Résultat net : En légère baisse par rapport à 2024 (environ 24 millions d’euros), alors qu'il affichait un bond de +65% au 1er trimestre.
2. Pourquoi les bénéfices baissent ? "L'effet ciseaux"
Le modèle économique de PALMCI est actuellement pris en étau entre deux forces :
Des coûts d'achat qui explosent : PALMCI achète 60% de sa matière première à des planteurs villageois. Ces prix sont indexés sur les cours mondiaux. En 2025, ces achats ont bondi de +50%, écrasant les marges de l'entreprise.
Un prix de vente final bloqué : PALMCI vend principalement à SANIA (sa société sœur de raffinage). Or, l'État ivoirien plafonne le prix de vente de l'huile finale pour protéger le consommateur. Conséquence : le groupe ne peut pas répercuter la hausse de ses coûts sur le client final.
3. Quel impact pour les actionnaires ?
Cette pression sur les marges frappe directement la politique de distribution. Le dividende a été divisé par 3 entre 2021 et 2025, passant d’environ 2 € à moins de 0,70 €. Depuis 2022, chaque année distribue moins que la précédente. Le rendement est donc en berne, même si le cours de l'action résiste en Bourse.
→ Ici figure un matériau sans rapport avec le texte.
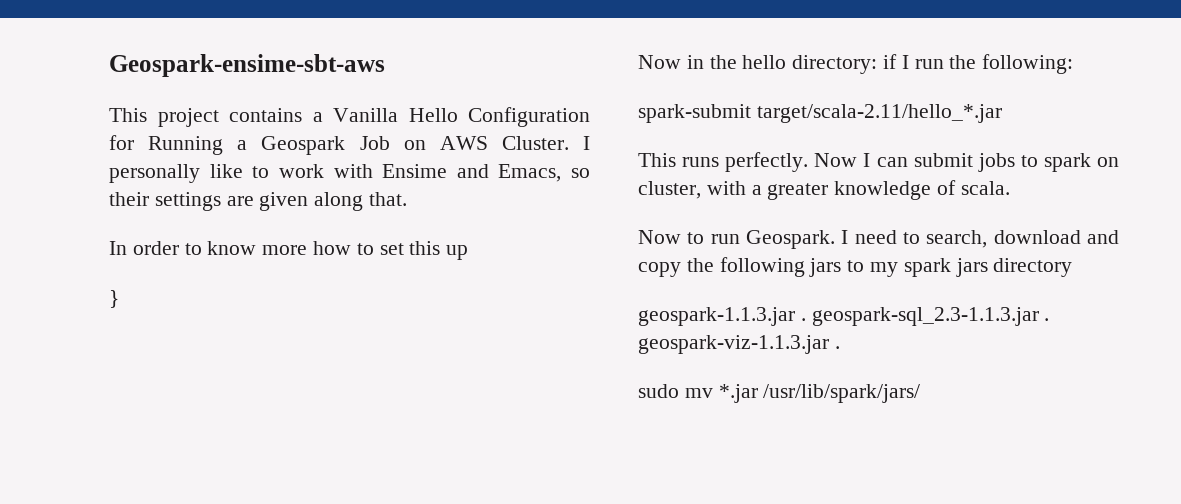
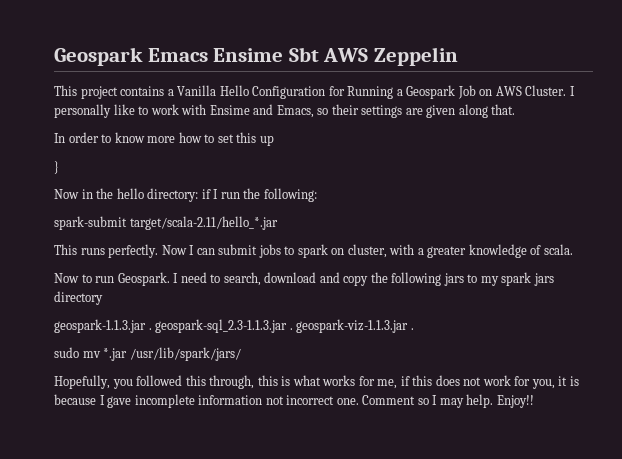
[109,54,385,77] Geospark-ensime-sbt-aws -> [54,47,458,66] Geospark Emacs Ensime Sbt AWS Zeppelin
(921, 393) none -> [54,375,579,389] [54,394,534,408] // Hopefully, you followed this through, this is what works for me, if this does not work for you, it is because I gave incomplete information not incorrect one. Comment so I may help. Enjoy!!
4. Faut-il s'inquiéter à long terme ?
Il ne s'agit pas d'un déclin structurel, mais d'une crise de rentabilité :
Les fondamentaux restent très solides : meilleure trésorerie, baisse des stocks, acquisition de nouvelles plantations.
PALMCI reste le leader absolu (70% de la production ivoirienne).
💡 En résumé : Le problème de PALMCI n'est pas de produire ou de vendre (les volumes sont là), mais de dégager de la marge. Tant que le prix de la matière première suivra les marchés mondiaux et que le prix de l'huile restera plafonné par l'État, la rentabilité de l'entreprise restera sous pression. Une valeur solide, mais dont la capacité à générer du rendement à court/moyen terme est limitée par son environnement réglementaire.